→ **TASK STATEMENT**
Your answer should consist only of the line with "Grand Cœur Boule" and the lines after it, reproduced exactly through the end of the entries below.

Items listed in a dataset
##############################

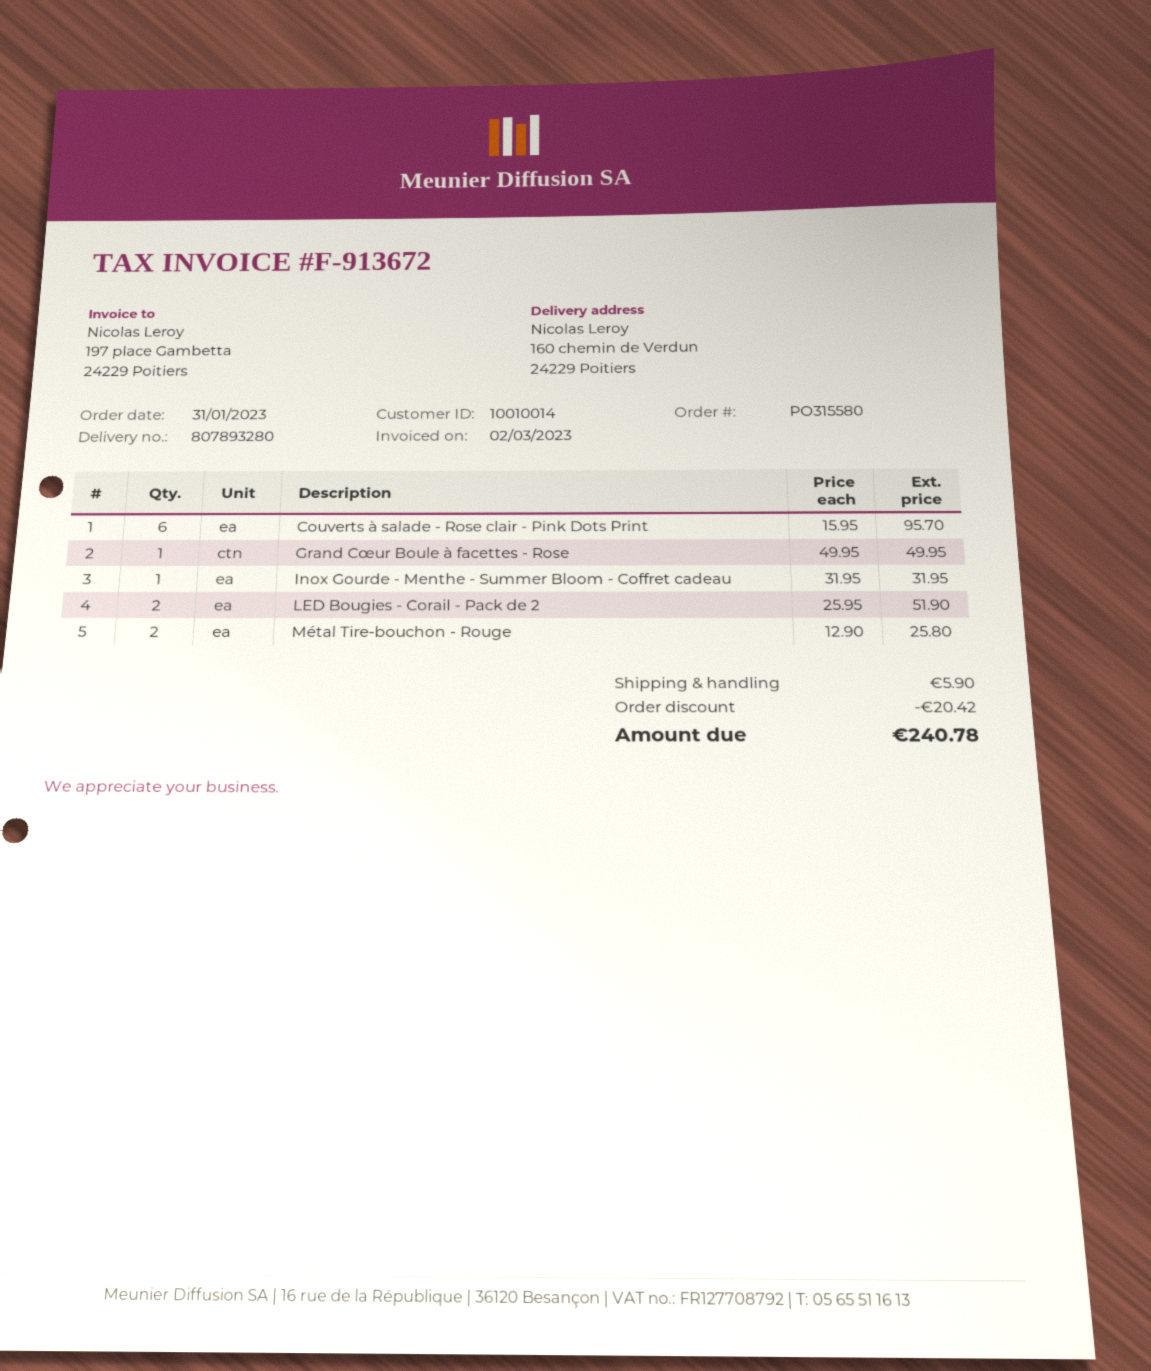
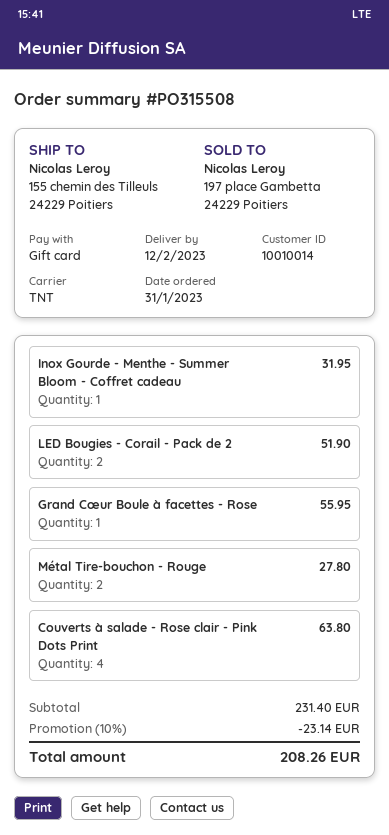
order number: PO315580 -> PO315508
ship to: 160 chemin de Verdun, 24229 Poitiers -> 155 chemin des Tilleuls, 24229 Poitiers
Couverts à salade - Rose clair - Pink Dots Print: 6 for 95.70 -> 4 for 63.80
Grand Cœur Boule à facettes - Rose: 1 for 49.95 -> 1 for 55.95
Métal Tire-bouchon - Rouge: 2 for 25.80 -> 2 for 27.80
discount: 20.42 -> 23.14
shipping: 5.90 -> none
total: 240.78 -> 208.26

##############################

→ **WORKED SOLUTION**
Grand Cœur Boule à facettes - Rose: 1 for 49.95 -> 1 for 55.95
Métal Tire-bouchon - Rouge: 2 for 25.80 -> 2 for 27.80
discount: 20.42 -> 23.14
shipping: 5.90 -> none
total: 240.78 -> 208.26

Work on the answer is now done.